#### Work required:
As you reproduce every line below, keep it exactly as written and leave out the images.

Screenshot and code edit data:
▼▼▼

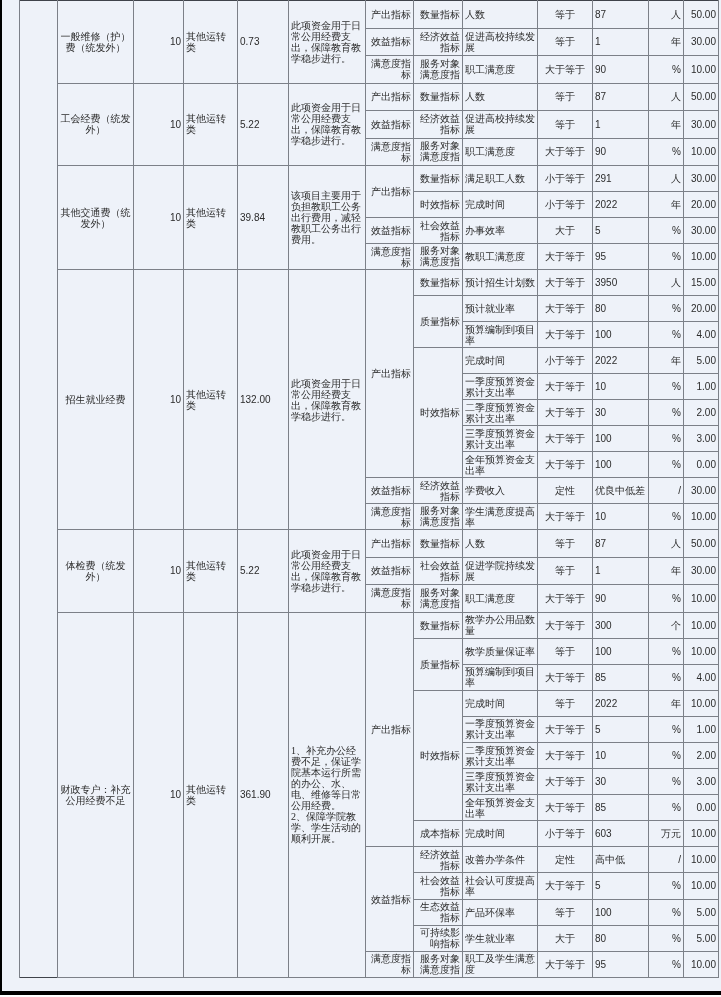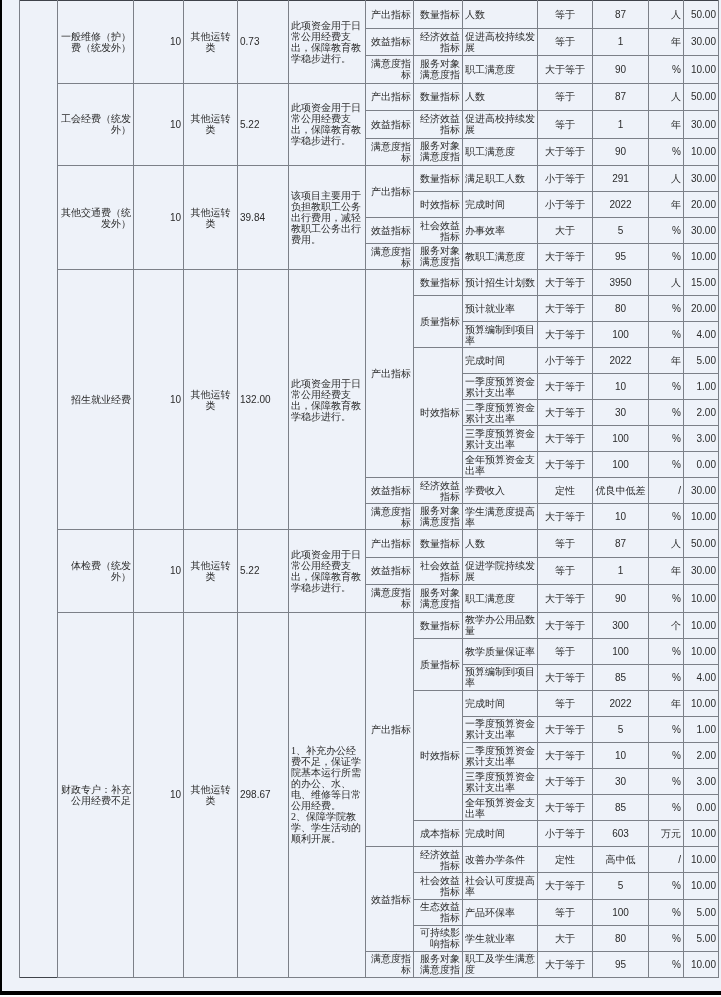--- a/index.html
+++ b/index.html
@@ -30,30 +30,30 @@
     font-size:10px; line-height:11px;
     overflow:hidden;
     word-break:break-all;
   }
   
   tr.group-start td { border-top:1px solid #3f434b; }
   table.perf { border:1px solid #3f434b; }
 
   td.c-margin { border-top:none !important; border-bottom:none !important; }
 
-  td.c-name     { font-size:9px; line-height:11px; padding:1px 1px; text-align:right; }
+  td.c-name     { font-size:9px; line-height:11px; padding:1px 1px; text-align:center; }
   td.c-code     { font-size:9px; text-align:right; padding-right:3px; }
-  td.c-category { font-size:9px; text-align:center; padding-left:3px; }
+  td.c-category { font-size:9px; text-align:left; padding-left:3px; }
   td.c-amount   { font-size:9px; text-align:left; padding-right:2px; }
   td.c-desc     { font-size:8.3px; line-height:10.5px; padding:2px 1px; text-align:left; white-space:pre-wrap;font-family:Liberation Serif, serif; }
 
   td.c-lv1, td.c-lv2 { text-align:right; padding:1px 2px; }
   td.c-ind  { text-align:left; padding:1px 3px; }
   td.c-rel  { text-align:center; padding-left:3px; }
-  td.c-val  { text-align:center; padding-right:6px; }
+  td.c-val  { text-align:left; padding-right:6px; }
   td.c-unit { text-align:right; padding-right:6px; }
   td.c-wt   { text-align:right; padding-right:3px; }
 
   .clip2 { max-height:23px; overflow:hidden; }
 </style>
 </head>
 <body>
 
 <div class="page">
   <div class="content">
@@ -634,21 +634,21 @@
             <td class="c-name" rowspan="14">
               <div>财政专户：补充公用经费不足</div>
             </td>
             <td class="c-code" rowspan="14">
               <div>10</div>
             </td>
             <td class="c-category" rowspan="14">
               <div>其他运转类</div>
             </td>
             <td class="c-amount" rowspan="14">
-              <div>298.67</div>
+              <div>361.90</div>
             </td>
             <td class="c-desc" rowspan="14"><div>1、补充办公经费不足，保证学院基本运行所需的办公、水、电、维修等日常公用经费。
 2、保障学院教学、学生活动的顺利开展。</div></td>
             <td class="c-lv1" rowspan="9">
               <div>产出指标</div>
             </td>
             <td class="c-lv2">
               <div class="clip2">数量指标</div>
             </td>
             <td class="c-ind">

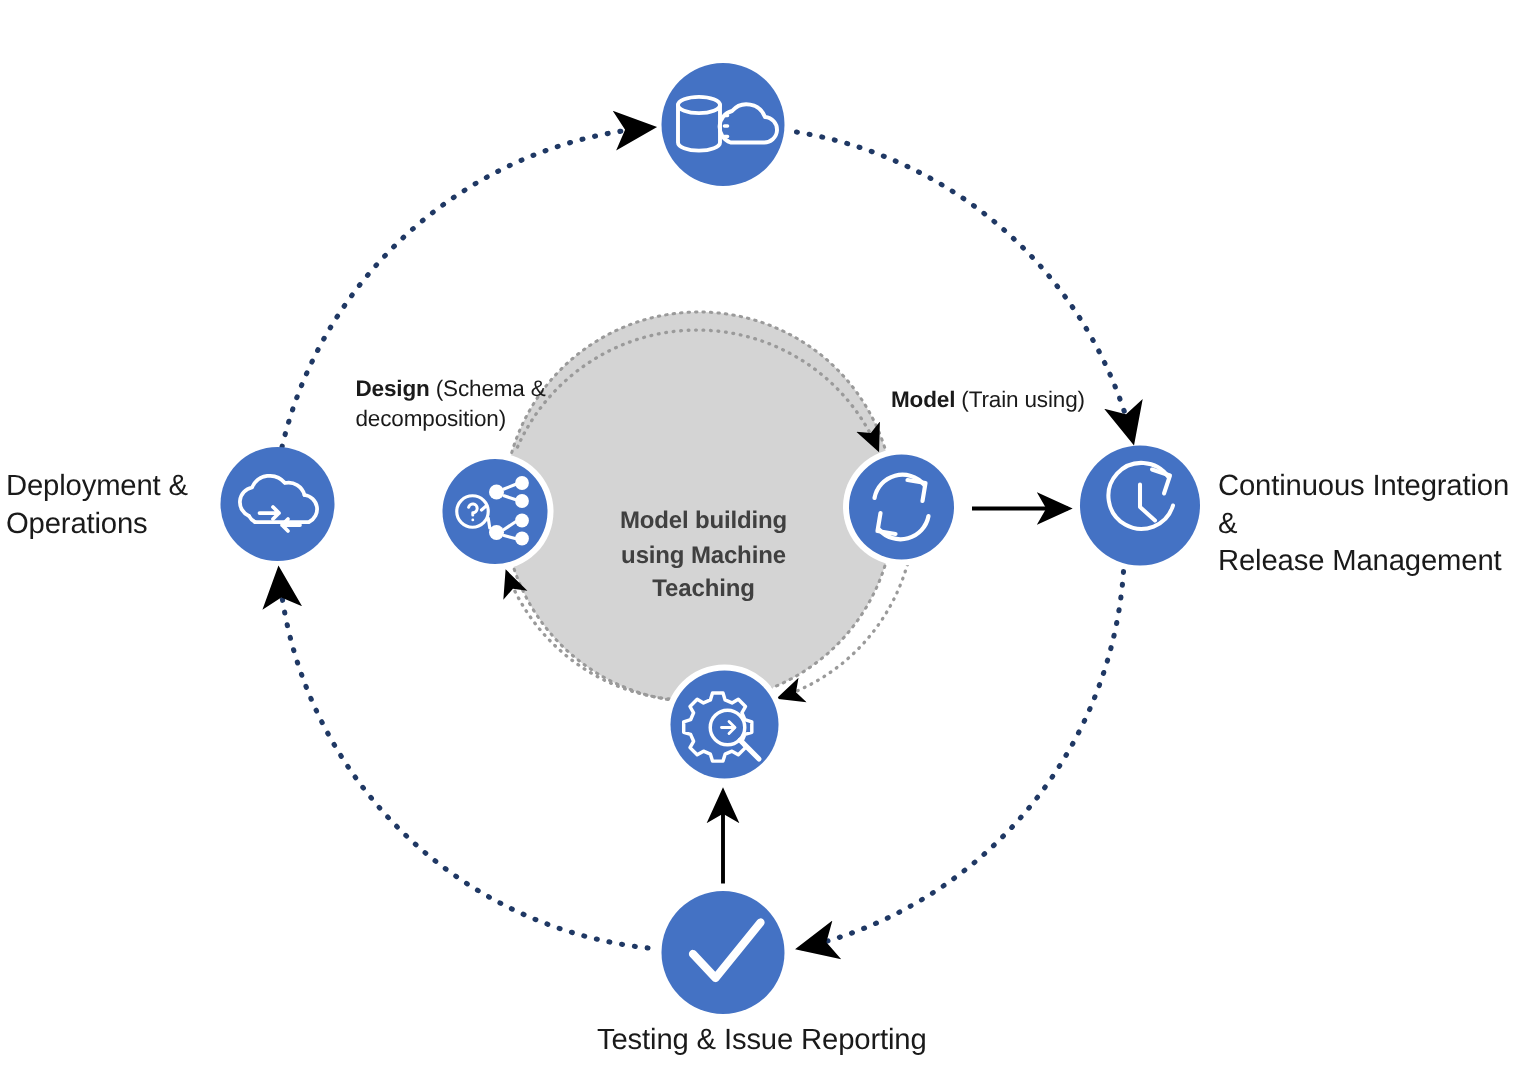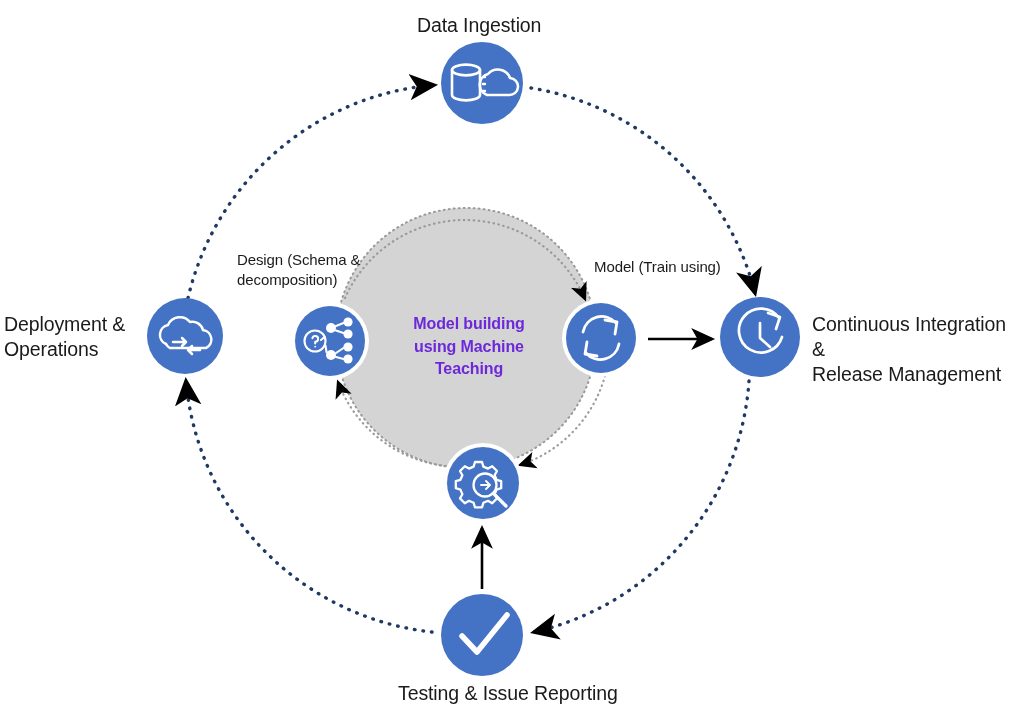--- a/index.html
+++ b/index.html
@@ -35,30 +35,31 @@
     letter-spacing: -0.1px;
   }
   .label-outer {
     font-size: 19.5px;
   }
   .label-inner {
     font-size: 15px;
     line-height: 1.3;
   }
   .label-inner b {
-    font-weight: normal;
+    font-weight: bold;
   }
   .label-center {
     position: absolute;
     font-size: 16px;
     font-weight: bold;
     line-height: 1.42;
     text-align: center;
-    color: #6d28d9;
+    color: #404040;
     letter-spacing: -0.1px;
+    margin-top: 24px;
   }
   #lbl-data-ingestion {
     left: 417px;
     top: 13px;
     text-align: left;
   }
   #lbl-deployment {
     left: 4px;
     top: 312px;
     text-align: left;
@@ -218,21 +219,20 @@
                  L460,498.4 L462.4,494.2 L460.4,489.6 L455.8,488.2 L455.8,481.2
                  L460.4,479.8 L462.4,475.2 L460,471 L464.8,466.2 L469,468.6
                  L473.6,466.6 Z"></path>
         <circle cx="485" cy="485" r="11.5"></circle>
         <path d="M493.4,493.4 L506,506" stroke-width="3.4"></path>
         <path d="M481,485 L489,485 M486,481 L490,485 L486,489" stroke-width="1.9"></path>
       </g>
     </g>
   </svg>
 
-  <div class="label label-outer" id="lbl-data-ingestion">Data Ingestion</div>
 
   <div class="label label-outer" id="lbl-deployment">Deployment &amp;
 Operations</div>
 
   <div class="label label-outer" id="lbl-continuous">Continuous Integration &amp;
 Release Management</div>
 
   <div class="label label-outer" id="lbl-testing">Testing &amp; Issue Reporting</div>
 
   <div class="label label-inner" id="lbl-design"><b>Design</b><span> (Schema &amp; decomposition)</span></div>

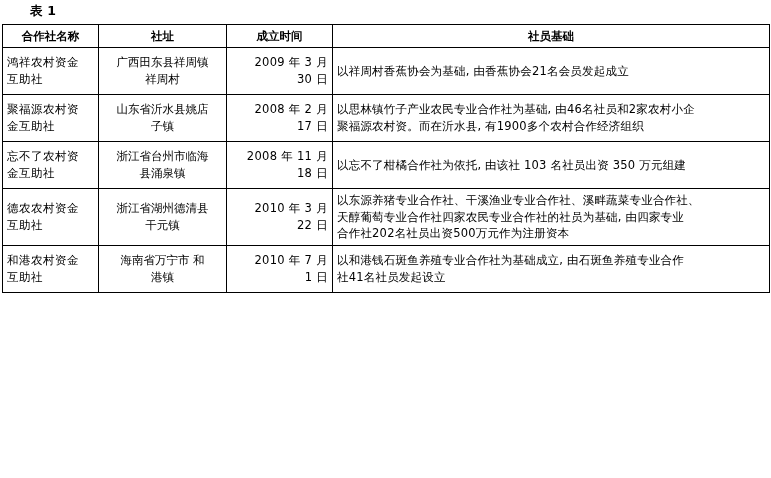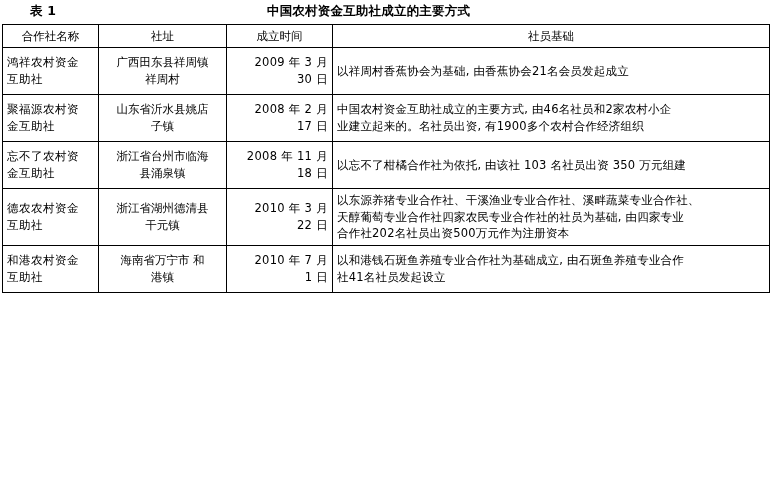--- a/index.html
+++ b/index.html
@@ -49,21 +49,21 @@
   }
   table.doc-table th,
   table.doc-table td {
     border: 1px solid #000000;
     vertical-align: middle;
     padding: 3px 4px;
     line-height: 1.45;
   }
   table.doc-table thead th {
     text-align: center;
-    font-weight: normal;
+    font-weight: bold;
     padding: 2px 4px;
     height: 18px;
   }
   col.c0 { width: 96px; }
   col.c1 { width: 128px; }
   col.c2 { width: 106px; }
   col.c3 { width: 437px; }
 
   td.c-name {
     text-align: left;
@@ -92,21 +92,20 @@
   .row-h1 td { height: 40px; }
   .row-h2 td { height: 40px; }
 </style>
 </head>
 <body>
 
 <div class="page">
 
   <div class="caption-row">
     <span class="caption-label">表 1</span>
-    <span class="caption-title">中国农村资金互助社成立的主要方式</span>
   </div>
 
   <table class="doc-table">
     <colgroup>
       <col class="c0">
       <col class="c1">
       <col class="c2">
       <col class="c3">
     </colgroup>
     <thead>
@@ -145,22 +144,22 @@
         </td>
         <td class="c-addr">
           <span class="cellline center">山东省沂水县姚店</span>
           <span class="cellline center">子镇</span>
         </td>
         <td class="c-date">
           <span class="cellline">2008 年 2 月</span>
           <span class="cellline">17 日</span>
         </td>
         <td class="c-basis">
-          <span class="cellline justify">中国农村资金互助社成立的主要方式, 由46名社员和2家农村小企</span>
-          <span class="cellline justify">业建立起来的。名社员出资, 有1900多个农村合作经济组织</span>
+          <span class="cellline justify">以思林镇竹子产业农民专业合作社为基础, 由46名社员和2家农村小企</span>
+          <span class="cellline justify">聚福源农村资。而在沂水县, 有1900多个农村合作经济组织</span>
         </td>
       </tr>
 
 
       <tr class="row-h1">
         <td class="c-name">
           <span class="cellline">忘不了农村资</span>
           <span class="cellline">金互助社</span>
         </td>
         <td class="c-addr">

▲▲▲

#### Answer box:
--- a/index.html
+++ b/index.html
@@ -30,30 +30,30 @@
     font-size:10px; line-height:11px;
     overflow:hidden;
     word-break:break-all;
   }
   
   tr.group-start td { border-top:1px solid #3f434b; }
   table.perf { border:1px solid #3f434b; }
 
   td.c-margin { border-top:none !important; border-bottom:none !important; }
 
-  td.c-name     { font-size:9px; line-height:11px; padding:1px 1px; text-align:right; }
+  td.c-name     { font-size:9px; line-height:11px; padding:1px 1px; text-align:center; }
   td.c-code     { font-size:9px; text-align:right; padding-right:3px; }
-  td.c-category { font-size:9px; text-align:center; padding-left:3px; }
+  td.c-category { font-size:9px; text-align:left; padding-left:3px; }
   td.c-amount   { font-size:9px; text-align:left; padding-right:2px; }
   td.c-desc     { font-size:8.3px; line-height:10.5px; padding:2px 1px; text-align:left; white-space:pre-wrap;font-family:Liberation Serif, serif; }
 
   td.c-lv1, td.c-lv2 { text-align:right; padding:1px 2px; }
   td.c-ind  { text-align:left; padding:1px 3px; }
   td.c-rel  { text-align:center; padding-left:3px; }
-  td.c-val  { text-align:center; padding-right:6px; }
+  td.c-val  { text-align:left; padding-right:6px; }
   td.c-unit { text-align:right; padding-right:6px; }
   td.c-wt   { text-align:right; padding-right:3px; }
 
   .clip2 { max-height:23px; overflow:hidden; }
 </style>
 </head>
 <body>
 
 <div class="page">
   <div class="content">
@@ -634,21 +634,21 @@
             <td class="c-name" rowspan="14">
               <div>财政专户：补充公用经费不足</div>
             </td>
             <td class="c-code" rowspan="14">
               <div>10</div>
             </td>
             <td class="c-category" rowspan="14">
               <div>其他运转类</div>
             </td>
             <td class="c-amount" rowspan="14">
-              <div>298.67</div>
+              <div>361.90</div>
             </td>
             <td class="c-desc" rowspan="14"><div>1、补充办公经费不足，保证学院基本运行所需的办公、水、电、维修等日常公用经费。
 2、保障学院教学、学生活动的顺利开展。</div></td>
             <td class="c-lv1" rowspan="9">
               <div>产出指标</div>
             </td>
             <td class="c-lv2">
               <div class="clip2">数量指标</div>
             </td>
             <td class="c-ind">

--- a/index.html
+++ b/index.html
@@ -35,30 +35,31 @@
     letter-spacing: -0.1px;
   }
   .label-outer {
     font-size: 19.5px;
   }
   .label-inner {
     font-size: 15px;
     line-height: 1.3;
   }
   .label-inner b {
-    font-weight: normal;
+    font-weight: bold;
   }
   .label-center {
     position: absolute;
     font-size: 16px;
     font-weight: bold;
     line-height: 1.42;
     text-align: center;
-    color: #6d28d9;
+    color: #404040;
     letter-spacing: -0.1px;
+    margin-top: 24px;
   }
   #lbl-data-ingestion {
     left: 417px;
     top: 13px;
     text-align: left;
   }
   #lbl-deployment {
     left: 4px;
     top: 312px;
     text-align: left;
@@ -218,21 +219,20 @@
                  L460,498.4 L462.4,494.2 L460.4,489.6 L455.8,488.2 L455.8,481.2
                  L460.4,479.8 L462.4,475.2 L460,471 L464.8,466.2 L469,468.6
                  L473.6,466.6 Z"></path>
         <circle cx="485" cy="485" r="11.5"></circle>
         <path d="M493.4,493.4 L506,506" stroke-width="3.4"></path>
         <path d="M481,485 L489,485 M486,481 L490,485 L486,489" stroke-width="1.9"></path>
       </g>
     </g>
   </svg>
 
-  <div class="label label-outer" id="lbl-data-ingestion">Data Ingestion</div>
 
   <div class="label label-outer" id="lbl-deployment">Deployment &amp;
 Operations</div>
 
   <div class="label label-outer" id="lbl-continuous">Continuous Integration &amp;
 Release Management</div>
 
   <div class="label label-outer" id="lbl-testing">Testing &amp; Issue Reporting</div>
 
   <div class="label label-inner" id="lbl-design"><b>Design</b><span> (Schema &amp; decomposition)</span></div>

--- a/index.html
+++ b/index.html
@@ -49,21 +49,21 @@
   }
   table.doc-table th,
   table.doc-table td {
     border: 1px solid #000000;
     vertical-align: middle;
     padding: 3px 4px;
     line-height: 1.45;
   }
   table.doc-table thead th {
     text-align: center;
-    font-weight: normal;
+    font-weight: bold;
     padding: 2px 4px;
     height: 18px;
   }
   col.c0 { width: 96px; }
   col.c1 { width: 128px; }
   col.c2 { width: 106px; }
   col.c3 { width: 437px; }
 
   td.c-name {
     text-align: left;
@@ -92,21 +92,20 @@
   .row-h1 td { height: 40px; }
   .row-h2 td { height: 40px; }
 </style>
 </head>
 <body>
 
 <div class="page">
 
   <div class="caption-row">
     <span class="caption-label">表 1</span>
-    <span class="caption-title">中国农村资金互助社成立的主要方式</span>
   </div>
 
   <table class="doc-table">
     <colgroup>
       <col class="c0">
       <col class="c1">
       <col class="c2">
       <col class="c3">
     </colgroup>
     <thead>
@@ -145,22 +144,22 @@
         </td>
         <td class="c-addr">
           <span class="cellline center">山东省沂水县姚店</span>
           <span class="cellline center">子镇</span>
         </td>
         <td class="c-date">
           <span class="cellline">2008 年 2 月</span>
           <span class="cellline">17 日</span>
         </td>
         <td class="c-basis">
-          <span class="cellline justify">中国农村资金互助社成立的主要方式, 由46名社员和2家农村小企</span>
-          <span class="cellline justify">业建立起来的。名社员出资, 有1900多个农村合作经济组织</span>
+          <span class="cellline justify">以思林镇竹子产业农民专业合作社为基础, 由46名社员和2家农村小企</span>
+          <span class="cellline justify">聚福源农村资。而在沂水县, 有1900多个农村合作经济组织</span>
         </td>
       </tr>
 
 
       <tr class="row-h1">
         <td class="c-name">
           <span class="cellline">忘不了农村资</span>
           <span class="cellline">金互助社</span>
         </td>
         <td class="c-addr">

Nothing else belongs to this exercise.